Vacant | Poste à combler
Director at Large
I have over 20 years of instructional design experience focusing mainly in the online learning environment. I have worked as an instructional designer and program evaluator at Bow Valley College, Calgary, before returning to Newfoundland to become a senior instructional designer at Memorial University. As an active member of Centre for Innovation in Teaching and Learning’s course development team, I work across multiple disciplines to guide faculty in the development of their courses and teaching. I have a keen interest in online assessment, feedback and micro blogging.
Director at Large
Laura is an experienced nursing educator from Northern Ontario with a passion for making learning accessible and fun. As an innovator, she strives to continually improve her teaching practices. In her teaching, she is known as an innovator who evaluates ways to effectively integrate technology into learning. While the use of technology is often the focus of innovation, it is actually continuous and creative reflection on ways to increase the quality of learning that is most effective.
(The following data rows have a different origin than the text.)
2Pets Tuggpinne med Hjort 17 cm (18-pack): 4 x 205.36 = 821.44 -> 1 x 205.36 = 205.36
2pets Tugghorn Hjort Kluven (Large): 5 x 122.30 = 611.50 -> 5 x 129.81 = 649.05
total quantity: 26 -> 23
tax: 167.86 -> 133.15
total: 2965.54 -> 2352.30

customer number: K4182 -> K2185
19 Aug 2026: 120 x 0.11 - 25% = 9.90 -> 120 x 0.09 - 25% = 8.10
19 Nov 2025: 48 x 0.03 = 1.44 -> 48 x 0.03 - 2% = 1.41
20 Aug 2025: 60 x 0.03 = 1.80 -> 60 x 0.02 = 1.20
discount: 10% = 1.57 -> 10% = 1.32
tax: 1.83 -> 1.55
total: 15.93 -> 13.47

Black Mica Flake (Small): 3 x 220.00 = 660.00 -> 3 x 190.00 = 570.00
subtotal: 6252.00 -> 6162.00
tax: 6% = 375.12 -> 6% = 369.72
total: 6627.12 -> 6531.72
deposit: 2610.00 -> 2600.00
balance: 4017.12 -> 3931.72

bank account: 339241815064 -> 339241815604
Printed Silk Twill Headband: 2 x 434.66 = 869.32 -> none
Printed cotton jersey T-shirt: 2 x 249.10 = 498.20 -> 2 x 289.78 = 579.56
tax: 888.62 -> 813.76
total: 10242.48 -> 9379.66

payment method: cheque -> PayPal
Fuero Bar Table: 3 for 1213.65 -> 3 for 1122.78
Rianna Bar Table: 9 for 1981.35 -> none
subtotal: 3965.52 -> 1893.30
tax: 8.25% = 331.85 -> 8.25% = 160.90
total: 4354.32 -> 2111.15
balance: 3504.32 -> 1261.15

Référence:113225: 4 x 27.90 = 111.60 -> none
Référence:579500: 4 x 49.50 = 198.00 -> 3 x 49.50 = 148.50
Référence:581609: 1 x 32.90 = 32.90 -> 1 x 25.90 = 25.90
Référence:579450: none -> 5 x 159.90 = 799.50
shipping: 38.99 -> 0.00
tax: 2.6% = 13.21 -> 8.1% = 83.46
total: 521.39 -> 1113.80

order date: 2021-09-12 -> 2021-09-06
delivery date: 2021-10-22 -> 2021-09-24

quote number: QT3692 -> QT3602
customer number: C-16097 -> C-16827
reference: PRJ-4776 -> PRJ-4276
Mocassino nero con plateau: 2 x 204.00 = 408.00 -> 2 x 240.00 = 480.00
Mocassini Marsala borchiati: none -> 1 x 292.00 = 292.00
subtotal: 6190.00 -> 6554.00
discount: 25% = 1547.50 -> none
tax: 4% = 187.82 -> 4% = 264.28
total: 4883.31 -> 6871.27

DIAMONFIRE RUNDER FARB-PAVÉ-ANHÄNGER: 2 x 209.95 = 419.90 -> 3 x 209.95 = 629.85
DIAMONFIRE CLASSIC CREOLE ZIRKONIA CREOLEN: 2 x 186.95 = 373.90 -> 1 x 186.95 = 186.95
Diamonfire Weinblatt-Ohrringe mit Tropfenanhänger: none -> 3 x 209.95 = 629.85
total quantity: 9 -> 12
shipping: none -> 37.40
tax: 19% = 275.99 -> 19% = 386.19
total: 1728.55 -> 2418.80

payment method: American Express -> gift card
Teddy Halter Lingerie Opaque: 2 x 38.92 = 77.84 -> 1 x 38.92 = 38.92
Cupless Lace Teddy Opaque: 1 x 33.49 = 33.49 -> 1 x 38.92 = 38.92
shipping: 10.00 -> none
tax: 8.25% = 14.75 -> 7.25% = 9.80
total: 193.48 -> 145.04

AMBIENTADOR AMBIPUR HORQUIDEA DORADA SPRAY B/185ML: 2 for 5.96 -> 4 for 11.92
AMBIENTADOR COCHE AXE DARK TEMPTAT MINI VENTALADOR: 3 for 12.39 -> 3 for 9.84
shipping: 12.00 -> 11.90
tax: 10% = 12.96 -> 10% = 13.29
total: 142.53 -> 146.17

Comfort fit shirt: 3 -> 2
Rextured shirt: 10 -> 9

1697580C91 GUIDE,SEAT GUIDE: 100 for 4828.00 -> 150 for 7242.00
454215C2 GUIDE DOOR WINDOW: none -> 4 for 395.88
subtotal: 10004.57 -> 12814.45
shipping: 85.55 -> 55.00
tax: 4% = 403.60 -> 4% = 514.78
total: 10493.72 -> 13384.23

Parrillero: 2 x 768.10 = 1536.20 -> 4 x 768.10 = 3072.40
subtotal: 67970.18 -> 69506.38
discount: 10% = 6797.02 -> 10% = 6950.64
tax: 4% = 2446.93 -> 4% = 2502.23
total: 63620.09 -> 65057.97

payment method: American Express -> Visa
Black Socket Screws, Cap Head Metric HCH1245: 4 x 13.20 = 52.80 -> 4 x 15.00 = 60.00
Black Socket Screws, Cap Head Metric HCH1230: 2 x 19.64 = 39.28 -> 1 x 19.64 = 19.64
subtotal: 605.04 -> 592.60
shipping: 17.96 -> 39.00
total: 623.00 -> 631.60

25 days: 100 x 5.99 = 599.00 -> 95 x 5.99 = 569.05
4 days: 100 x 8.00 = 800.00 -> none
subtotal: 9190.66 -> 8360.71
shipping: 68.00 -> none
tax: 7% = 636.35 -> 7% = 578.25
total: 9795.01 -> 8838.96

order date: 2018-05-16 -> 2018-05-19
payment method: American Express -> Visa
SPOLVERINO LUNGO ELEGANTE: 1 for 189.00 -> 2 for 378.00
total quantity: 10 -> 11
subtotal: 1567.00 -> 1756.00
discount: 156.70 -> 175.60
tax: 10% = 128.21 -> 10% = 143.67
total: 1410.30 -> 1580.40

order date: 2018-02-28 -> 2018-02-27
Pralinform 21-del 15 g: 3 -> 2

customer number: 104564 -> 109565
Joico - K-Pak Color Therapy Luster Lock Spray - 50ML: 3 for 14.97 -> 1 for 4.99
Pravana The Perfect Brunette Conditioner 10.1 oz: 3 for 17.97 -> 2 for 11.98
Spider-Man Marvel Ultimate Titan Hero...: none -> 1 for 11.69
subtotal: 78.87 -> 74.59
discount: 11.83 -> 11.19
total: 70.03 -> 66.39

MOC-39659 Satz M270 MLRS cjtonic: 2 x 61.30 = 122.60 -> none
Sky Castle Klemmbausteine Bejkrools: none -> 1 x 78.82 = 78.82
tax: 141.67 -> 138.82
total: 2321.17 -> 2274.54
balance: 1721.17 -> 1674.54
Her research has focused on student perceptions of safety in clinical learning, rural nursing education, interprofessional education, and social media in education. A commitment to innovation and student success drives her teaching approaches. As an educator, she strives to reflect the characteristics of someone students can feel connected to and comfortable with – flexible, available, approachable, supportive, empathetic, honest, trustworthy, and fair.